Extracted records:
--
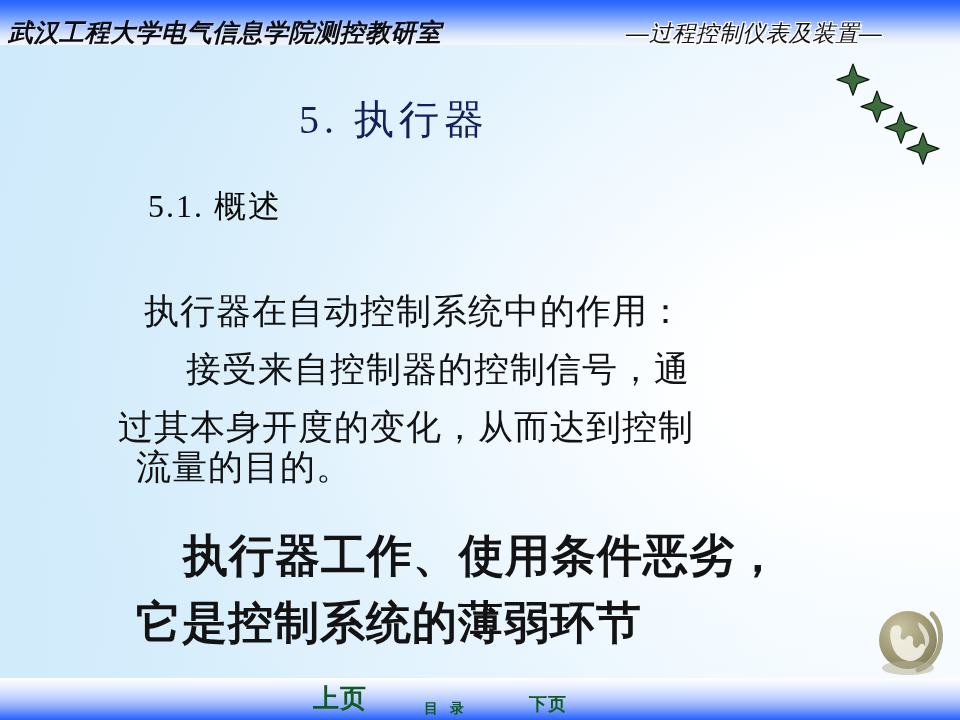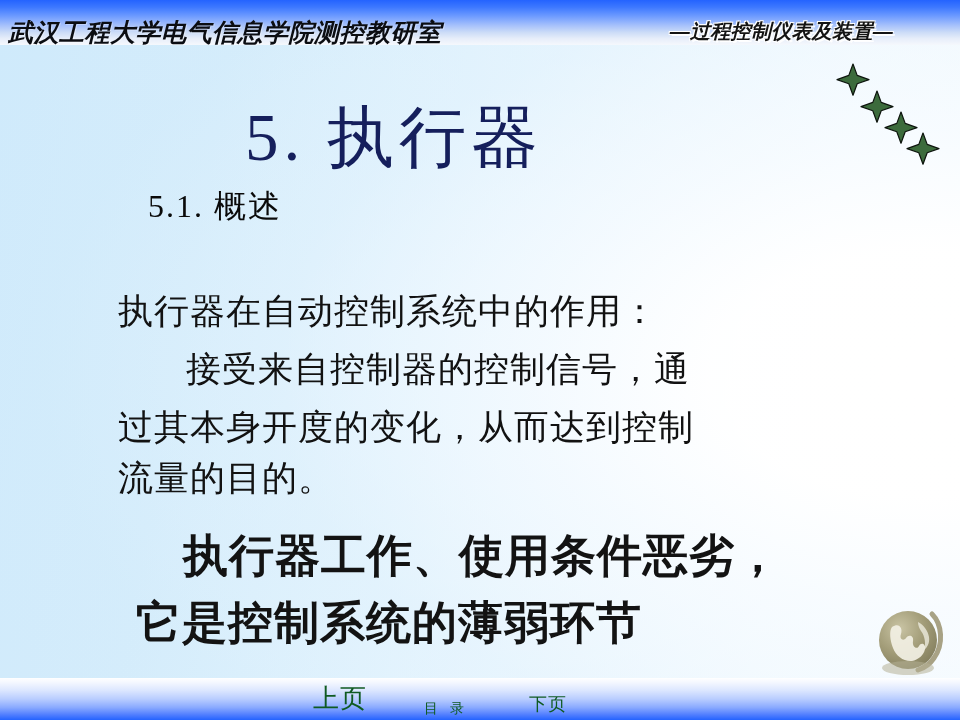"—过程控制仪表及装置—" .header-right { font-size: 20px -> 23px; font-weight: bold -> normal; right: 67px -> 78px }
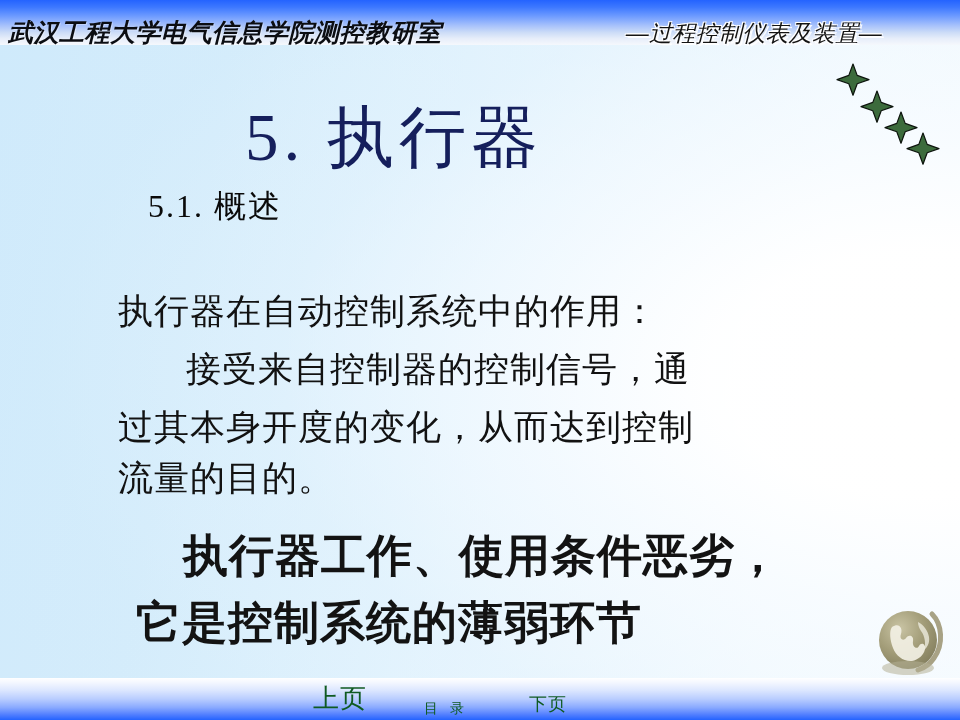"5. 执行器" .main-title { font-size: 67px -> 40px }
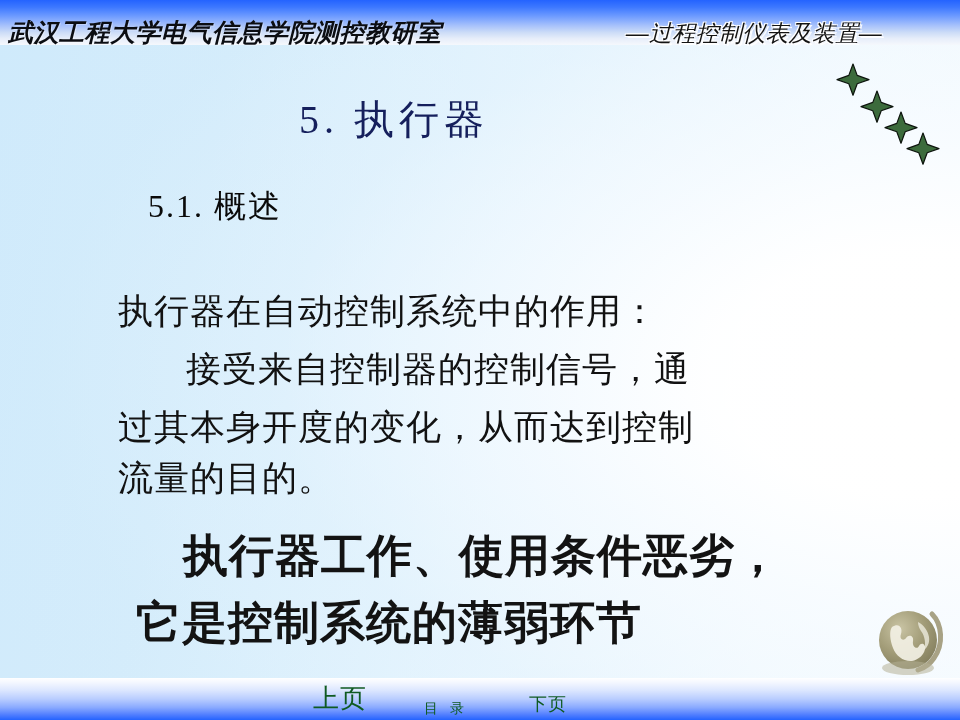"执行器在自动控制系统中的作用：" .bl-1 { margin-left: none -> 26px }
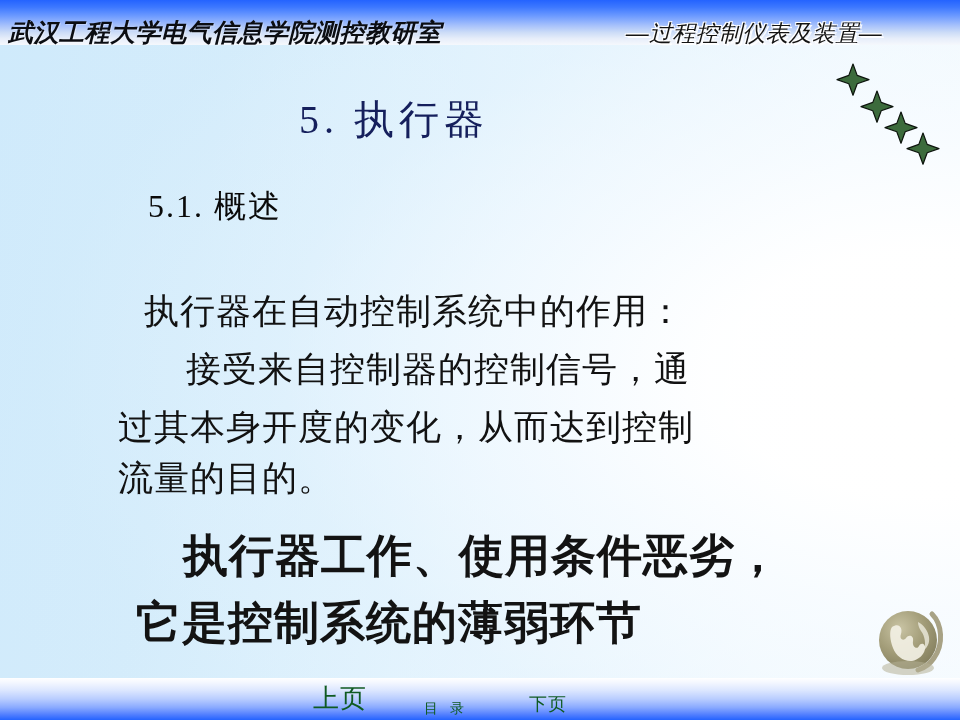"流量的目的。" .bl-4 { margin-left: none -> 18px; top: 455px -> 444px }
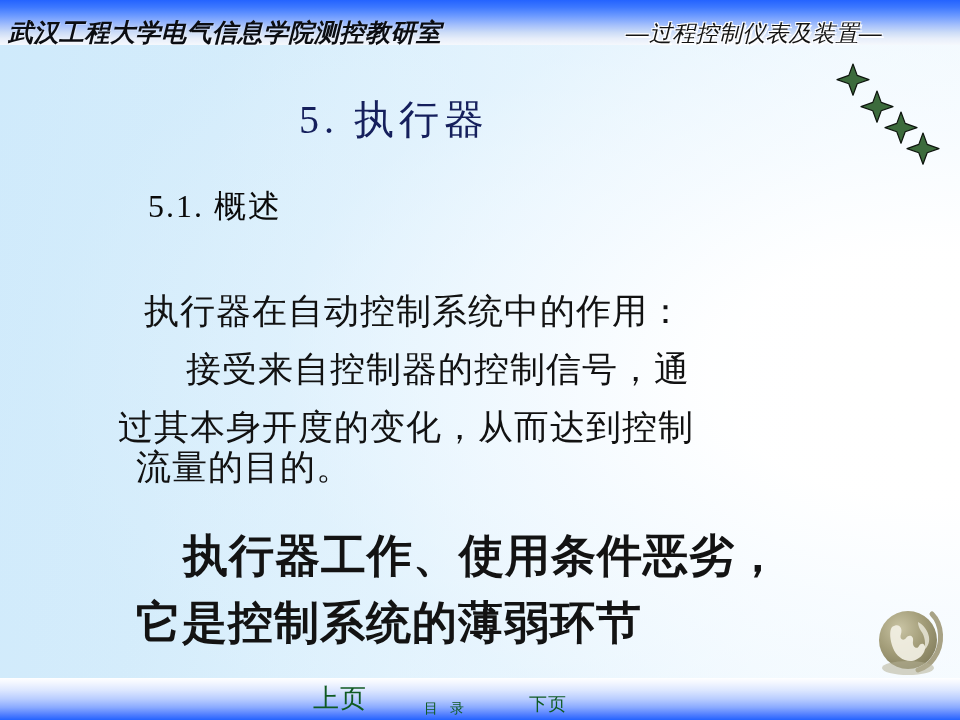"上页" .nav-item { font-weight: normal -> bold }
--
▸ The problem: The data must be printed exactly, image-free.

▸ Solution for this problem:
"—过程控制仪表及装置—" .header-right { font-size: 20px -> 23px; font-weight: bold -> normal; right: 67px -> 78px }
"5. 执行器" .main-title { font-size: 67px -> 40px }
"执行器在自动控制系统中的作用：" .bl-1 { margin-left: none -> 26px }
"流量的目的。" .bl-4 { margin-left: none -> 18px; top: 455px -> 444px }
"上页" .nav-item { font-weight: normal -> bold }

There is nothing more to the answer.